Mr Moedern agreed that HIV/AIDS would be included.

Ms Botha replied that the intention to focus on the structure rather than the actual benefit provided. There was no intention to focus on thew treatment of specific diseases. The point was that employers should provide a benefit and not do the business of medical schemes.

Mr Moedern said that the valuations were done in the event of the disposal of the property.

With regard to the patent issue, Mr Tomasek replied that foreign developed patents would presumably have been subjected to tax and obtained tax deduction in foreign jurisdictions. The South African patents would have been eligible for deductions in South Africa. One was trying to avoid a mismatch in the systems.

He said that it was possible to have a book value of shares. This was typically the cost of the share. Book values and actual cost diverged when one was dealing with depreciable assets. With regard to restricted equity instruments, he said that if the restriction was in respect of the person, the person would still be taxed depending on how the structure worked. He could not give a definitive answer. If one was dealing with certain kinds of connected parties with special purposes vehicles (SPVs), the person would still be taxed. It would still make sense if the restrictions were lifted on the death of the person, because then one would work with the taxation on the date of death rather than when the restriction had been lifted.

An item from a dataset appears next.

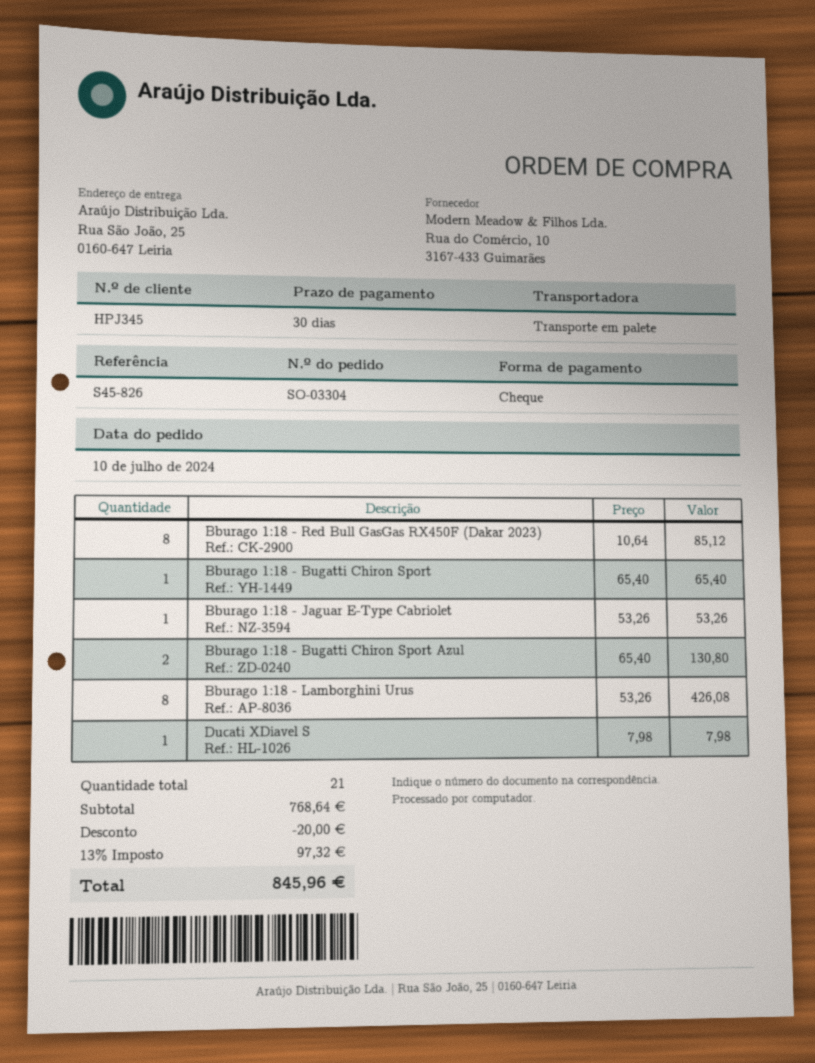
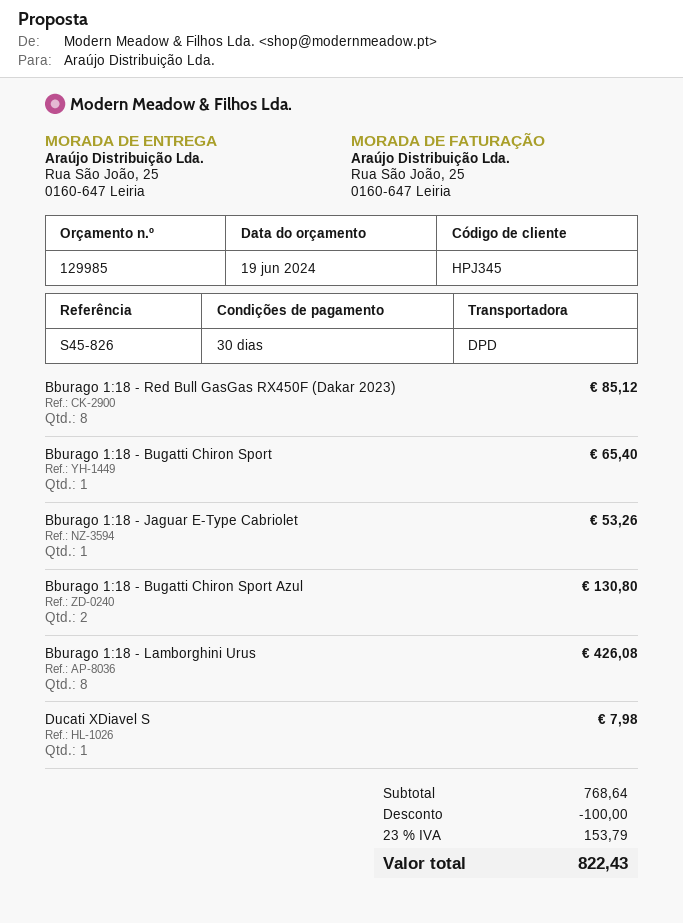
shipping method: pallet freight -> DPD
discount: 20.00 -> 100.00
tax: 13% = 97.32 -> 23% = 153.79
total: 845.96 -> 822.43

On the tax deductibility of the retirement annuity premiums, Mr Nene said that the Bill would exclude premiums towards life cover. He asked what mechanism would be used to determine which of the premium would go to a life cover and which one was intended to provide for an income after retirement.

Mr Tomasek replied that this was something that the life industry would do when issuing their certificates in respect of expenditure incurred because showing the distinction was to their benefit.

Mr Y Bhamjee (ANC) said that the Public Finance Management Act (PFMA) contained no provision that would enable SARS to write off debts. This meant that SARS could not write off debts and there would be a need for an amendment to the Act.

Mr Tomasek said that the amendment to the Income Tax was the enabling legislation.